**TASK TO COMPLETE**
Set down each line exactly, beginning with the one that contains "- id - Unique" and continuing through the last line of the listing, and nothing else.

**MATERIAL TO PROCESS**
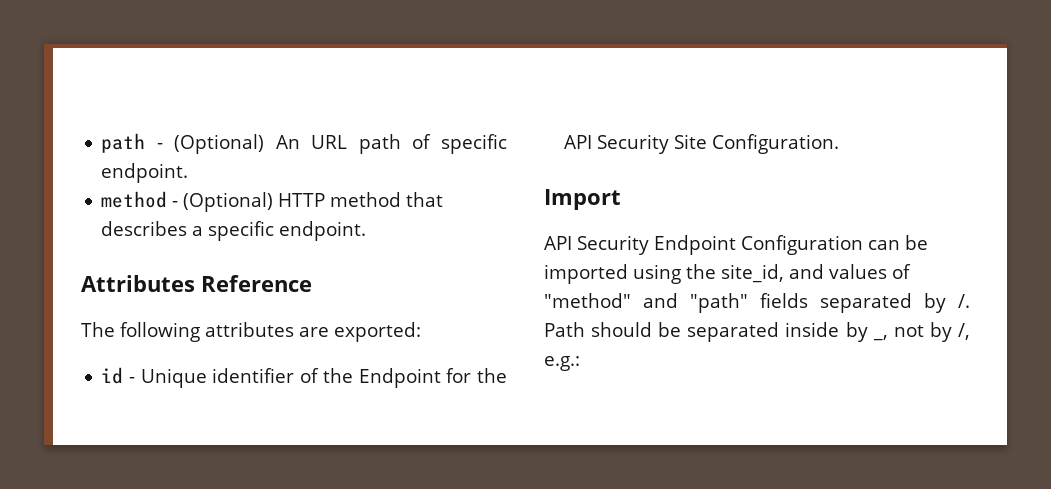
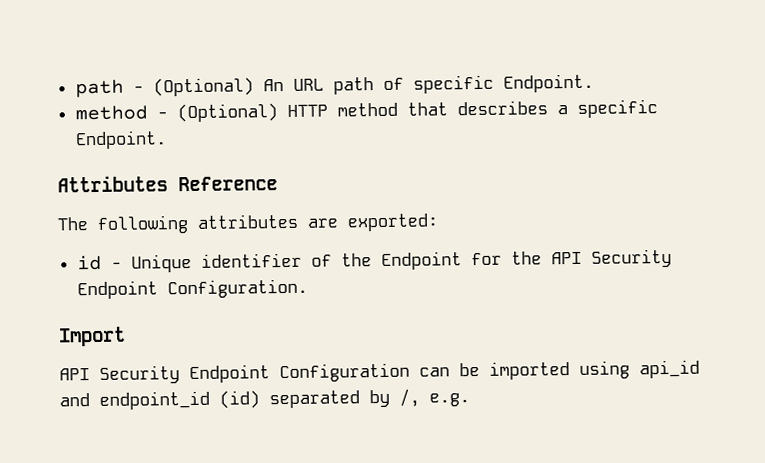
- path - (Optional) An URL path of specific endpoint.
+ path - (Optional) An URL path of specific Endpoint.
- method - (Optional) HTTP method that describes a specific endpoint.
+ method - (Optional) HTTP method that describes a specific Endpoint.
- id - Unique identifier of the Endpoint for the API Security Site Configuration.
+ id - Unique identifier of the Endpoint for the API Security Endpoint Configuration.
- API Security Endpoint Configuration can be imported using the site_id, and values of "method" and "path" fields separated by /. Path should be separated inside by _, not by /, e.g.:
+ API Security Endpoint Configuration can be imported using api_id and endpoint_id (id) separated by /, e.g.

**RESPONSE TO THE TASK**
- id - Unique identifier of the Endpoint for the API Security Site Configuration.
+ id - Unique identifier of the Endpoint for the API Security Endpoint Configuration.
- API Security Endpoint Configuration can be imported using the site_id, and values of "method" and "path" fields separated by /. Path should be separated inside by _, not by /, e.g.:
+ API Security Endpoint Configuration can be imported using api_id and endpoint_id (id) separated by /, e.g.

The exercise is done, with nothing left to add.